*TASK GOAL*:
In the listing below, start your output at the line with "[1283,259,1327,269] save: ->" and end it after the line with "[91,282,349,294] [91,298,409,310] [91,314,162,324]", copying every line exactly.

*PROVIDED INFORMATION*:
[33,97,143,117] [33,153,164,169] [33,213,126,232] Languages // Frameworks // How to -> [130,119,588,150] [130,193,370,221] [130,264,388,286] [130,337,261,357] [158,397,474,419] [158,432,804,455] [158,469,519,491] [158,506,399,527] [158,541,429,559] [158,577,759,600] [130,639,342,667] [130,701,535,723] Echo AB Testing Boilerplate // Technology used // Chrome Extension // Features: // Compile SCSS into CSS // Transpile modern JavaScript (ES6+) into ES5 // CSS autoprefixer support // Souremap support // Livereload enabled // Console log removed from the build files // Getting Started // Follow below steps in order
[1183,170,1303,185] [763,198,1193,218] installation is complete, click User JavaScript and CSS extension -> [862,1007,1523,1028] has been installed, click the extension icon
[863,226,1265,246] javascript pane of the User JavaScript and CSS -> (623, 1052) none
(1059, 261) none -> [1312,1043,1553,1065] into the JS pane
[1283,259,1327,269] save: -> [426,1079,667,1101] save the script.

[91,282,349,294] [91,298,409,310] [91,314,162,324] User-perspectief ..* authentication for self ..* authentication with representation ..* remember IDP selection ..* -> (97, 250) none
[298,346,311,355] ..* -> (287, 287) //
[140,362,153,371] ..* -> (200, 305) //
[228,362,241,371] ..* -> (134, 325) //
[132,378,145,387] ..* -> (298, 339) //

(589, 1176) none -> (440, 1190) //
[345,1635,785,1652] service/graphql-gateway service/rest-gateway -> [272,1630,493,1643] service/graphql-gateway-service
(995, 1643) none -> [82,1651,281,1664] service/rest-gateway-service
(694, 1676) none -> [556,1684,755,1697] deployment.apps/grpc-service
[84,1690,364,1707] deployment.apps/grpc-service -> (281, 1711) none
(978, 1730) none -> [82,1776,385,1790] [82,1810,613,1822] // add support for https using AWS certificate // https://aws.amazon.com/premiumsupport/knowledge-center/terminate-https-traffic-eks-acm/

*ANSWER*:
[1283,259,1327,269] save: -> [426,1079,667,1101] save the script.

[91,282,349,294] [91,298,409,310] [91,314,162,324] User-perspectief ..* authentication for self ..* authentication with representation ..* remember IDP selection ..* -> (97, 250) none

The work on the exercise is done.